Desde as greves de 1995 e a eleição de um governo socialista, a própria obra de Mauss tem
passado por um considerável revival na França, com a publicação de uma nova biografia e
uma coletânea de seus textos políticos. Ao mesmo tempo, o grupo MAUSS em si tem se
tornado cada vez mais explicitamente político. Em 1997, Caillé lançou um petardo intitulado “30 teses para uma nova esquerda”, e o grupo começou a dedicar suas conferências anuais a questões políticas específicas. Sua resposta às intermináveis reivindicações para que a França adotasse o “modelo americano” e acabasse com seu Estado de bem-estar, por exemplo, foi começar a promulgar uma ideia econômica originalmente proposta pelo revolucionário americano Tom Paine: a renda nacional garantida. O verdadeiro caminho para se reformar a política de bem-estar não é começar a retirar os benefícios sociais, mas reestruturar toda a concepção do que um Estado deve a seus cidadãos. Descartemos o bem-estar e os programas de desemprego, disseram eles. Em vez disso, criemos um sistema em que todo cidadão francês tenha garantida a mesma renda inicial (digamos, $20.000, pagos diretamente pelo governo), e o resto fique por conta dele.
É difícil saber com exatidão o que pensar da esquerda maussiana, especialmente
considerando que agora Mauss está sendo promovido, em determinados lugares, como uma alternativa a Marx. Seria fácil desprezá-la como uma simples social-democracia extremada, que não está realmente interessada na transformação radical da sociedade. As “30 teses” de Caillé, por exemplo, concordam com Mauss ao reconhecerem a inevitabilidade de algum tipo de mercado – mas ainda assim, como ele, anseiam pela abolição do capitalismo, aqui definido como a busca pelo lucro financeiro como um fim em si. Por outro lado, contudo, o ataque maussiano à lógica do mercado é mais profundo, e mais radical, que qualquer outra coisa que se veja no horizonte intelectual no momento.
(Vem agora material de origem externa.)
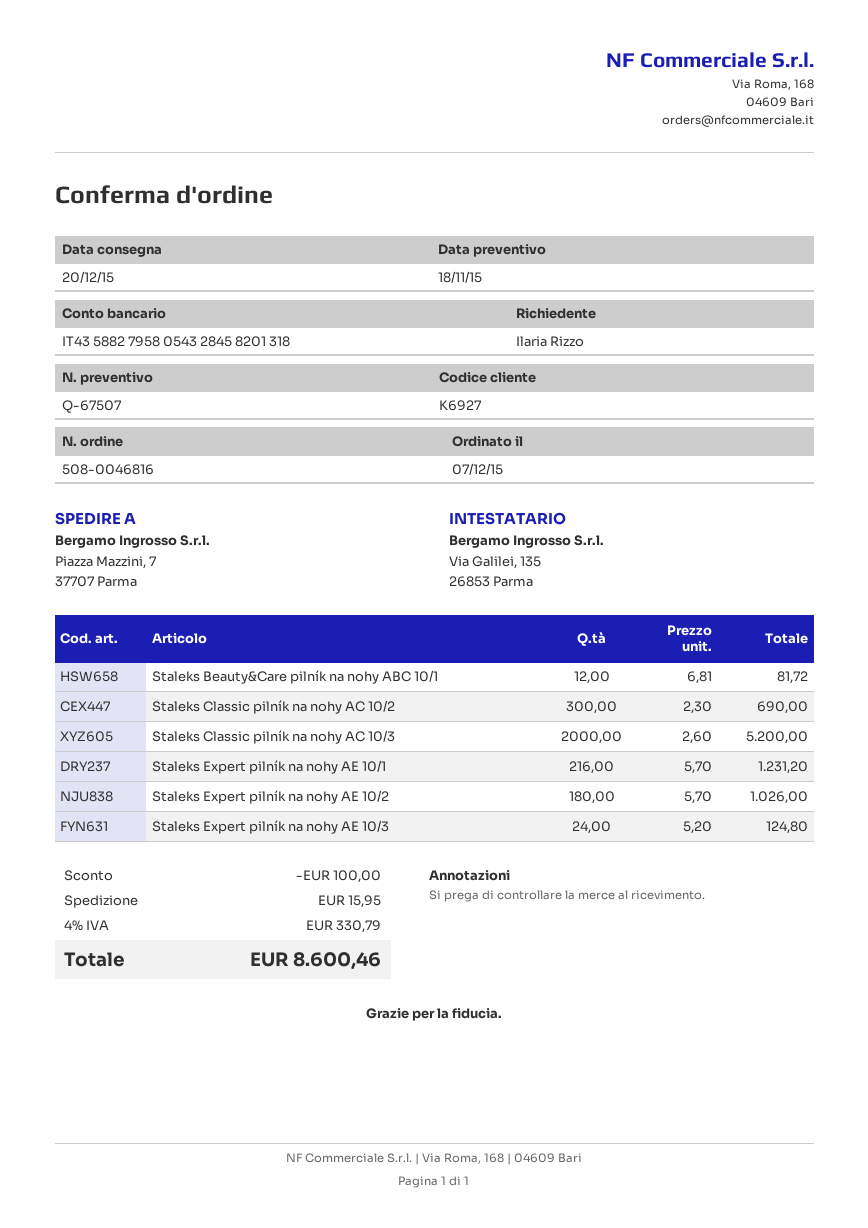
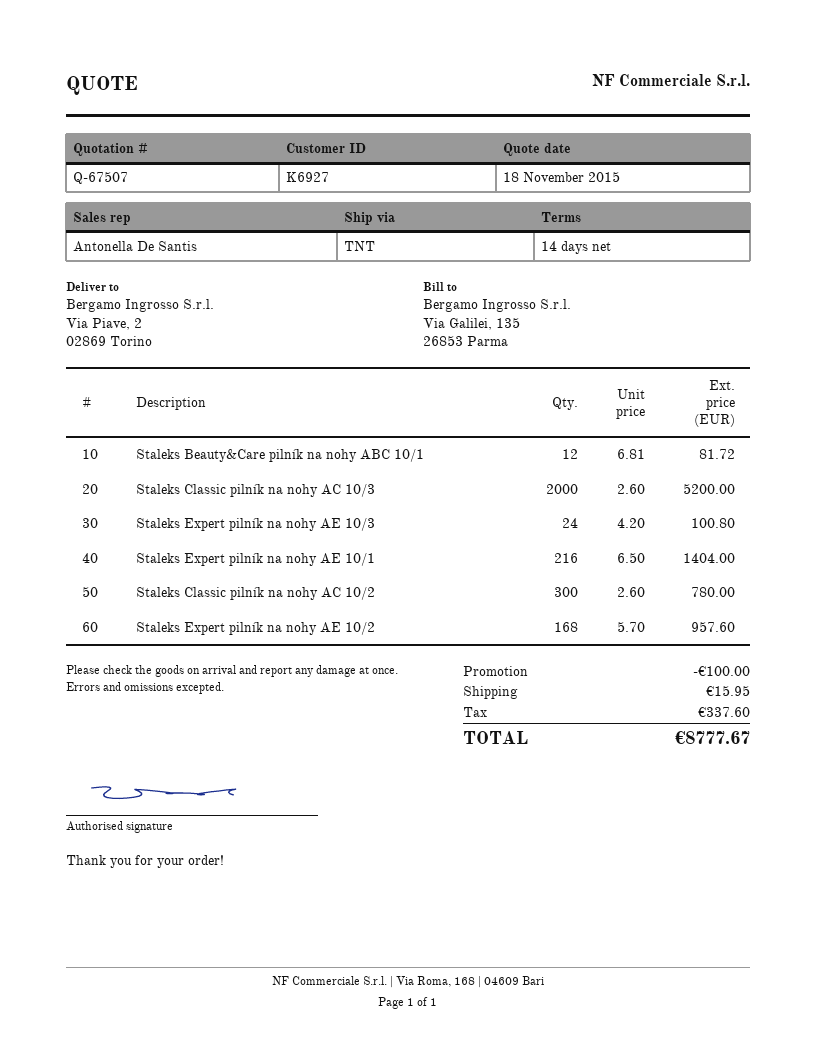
ship to: Piazza Mazzini, 7, 37707 Parma -> Via Piave, 2, 02869 Torino
Staleks Classic pilník na nohy AC 10/2: 300 x 2.30 = 690.00 -> 300 x 2.60 = 780.00
Staleks Expert pilník na nohy AE 10/1: 216 x 5.70 = 1231.20 -> 216 x 6.50 = 1404.00
Staleks Expert pilník na nohy AE 10/2: 180 x 5.70 = 1026.00 -> 168 x 5.70 = 957.60
Staleks Expert pilník na nohy AE 10/3: 24 x 5.20 = 124.80 -> 24 x 4.20 = 100.80
tax: 330.79 -> 337.60
total: 8600.46 -> 8777.67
É difícil fugir à impressão de que esta é precisamente a razão pela qual os intelectuais americanos, em particular aqueles que se creem os radicais mais ferrenhos, dispostos a desconstruir quase qualquer conceito exceto a ambição e o egoísmo, simplesmente não sabem o que pensar dos maussianos – a razão pela qual, a bem da verdade, seu trabalho tem sido quase completamente ignorado.